Err, no. I showed that the postulate that an object ceasing to exist is always replaced by something else renders the argument impotent. That is hardly the same as saying things cease to exist and do not at the same time.

And I honestly can't see why you are having difficulty with that.

Either you accept that change is vanishing of thing, or you accept that change has nothing to do with contingency.
Surely by now you can tell the difference between vanshing alone and changing+vanishing.

If you accept former, you can't include "things don't just vanish" into your argument, as they constantly do, and there is no logical reason why one of changes couldn't be just vanishing from existence.
Actually, the whole reason the theologians argument fails is because they ignore the fact that ceasing to exist also includes a transformation. The premise that all things in the physical world cease to exist is not a logical statement on it's own right. It's a statement based on our limited observations of the world, which so far have shown that the things we can observe do not last forever. But this limited observation includes the transformation of these same things, ie. the conservation of energy.

Then, change is either continuum or discrete events. If its continuum, how do you define moment when previous state vanishes?
The same way you define a point on a plane. But at any rate, it seems like another typical attempt to drag the thread off topic. Pinpointing events is irrelevant to whether or not the original argument is valid.

Again, either change has nothing to do with contingency, or basically contingent things "do not exist".
You can say it as many times as you like, but it won't make it true. Your conclusion here, has not been supported by the slightest bit in the rest of your post above.

Lets make a translation.

P1: The physical universe exists ("does not vanish"), made up of vanishing parts

P2: Since these vanishing parts will eventually vanish, given enough "change/non-vanishing/time/existence" the universe as a whole should vanish.

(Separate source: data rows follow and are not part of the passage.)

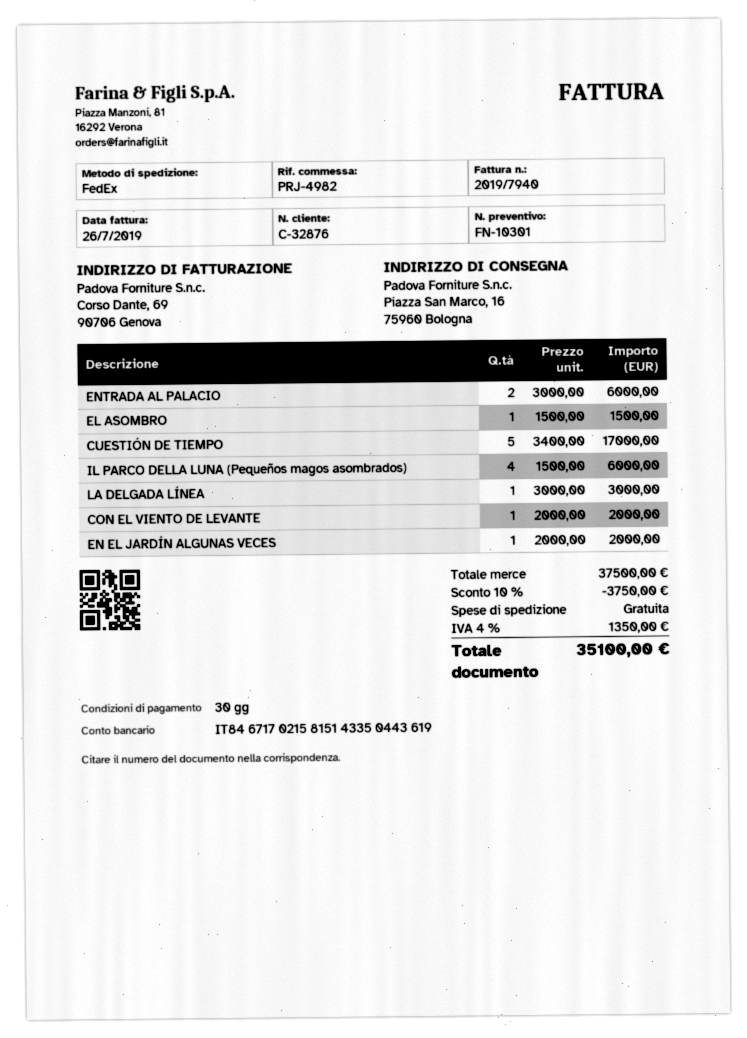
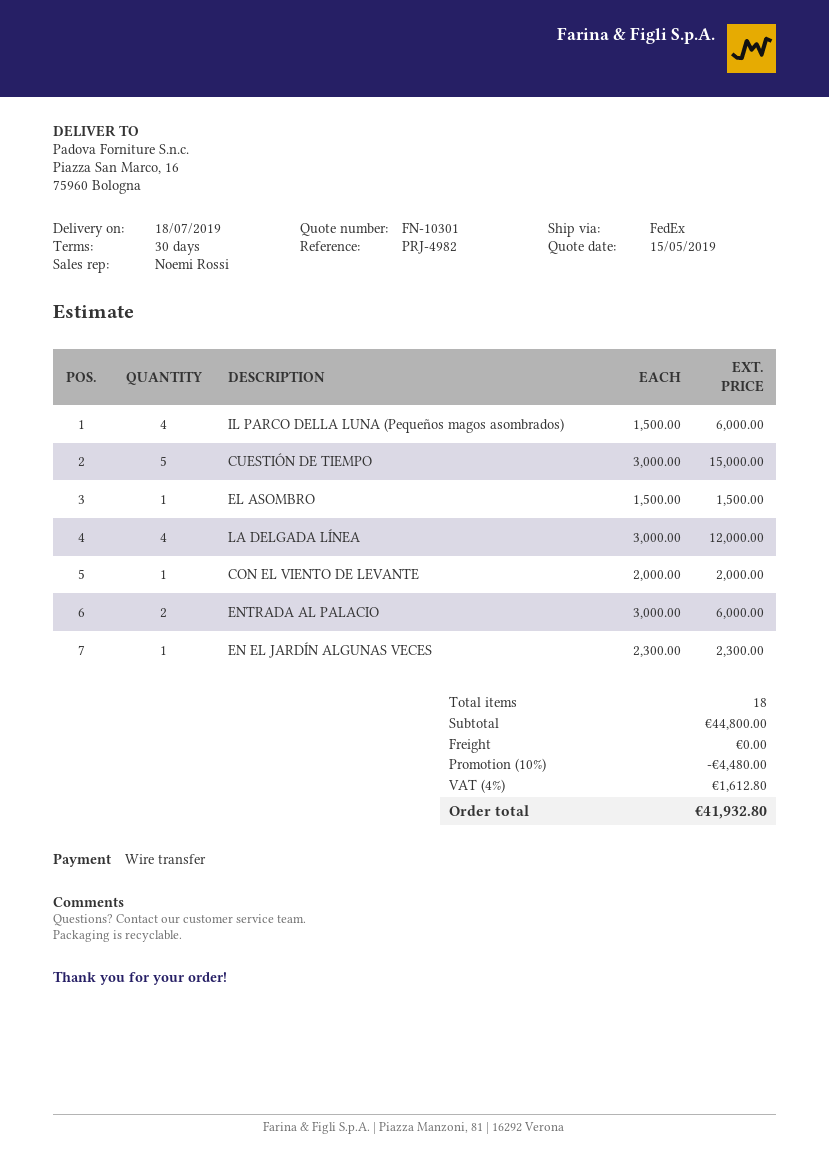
CUESTIÓN DE TIEMPO: 5 x 3400.00 = 17000.00 -> 5 x 3000.00 = 15000.00
LA DELGADA LÍNEA: 1 x 3000.00 = 3000.00 -> 4 x 3000.00 = 12000.00
EN EL JARDÍN ALGUNAS VECES: 1 x 2000.00 = 2000.00 -> 1 x 2300.00 = 2300.00
subtotal: 37500.00 -> 44800.00
discount: 10% = 3750.00 -> 10% = 4480.00
tax: 4% = 1350.00 -> 4% = 1612.80
total: 35100.00 -> 41932.80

P3: The physical universe exists (does not vanish).

Conclusion: Thus, something non vanishing exists which created the physical (and vanishing) universe. We will call this non vanishing being God.
Ok so far...

1) there is no reason to call that non contingent entity "being".
And that's quite irrelevant.

2) there is no reasoning justifying that whats existing was created.
Actually, that's the whole point of the argument. If all things will eventually exist, there is no way for the universe to have existed forever. But I've already demonstrated the point where this fails.

3) as you've showed, there is no direct correlation between vanishing parts and vanishing of universe.
Because the conclusion: Given enough time, everything would fail to exist does not hold up. Premise 1 is correct but they have missed a crucial part of it.

4) there are mixed meanings if term "exist", physical existence implies change/time/contingency, while "existence" of non-contingent being implies timelessness, no change. Mutually contradictory meanings of existence.
No, you just given 2 kinds of things. The instantiation of either a timeless thing or physical, changing universe are both logically consistent.

5) either meaning of "existence" is inapplicable to the other. The very concept of "vanishing" implies time, and event.
Yes, we've already established that time and contingency are inseperable, almost at the very start of the thread.

There is no meaning in even considering non-contingence of something that is IN time.
Obviously. You win a gold sticker.

And there is very serious question about meaning of "exists" as applied to non-contingent, timeless.
No there isn't. Exists still works as instantiation.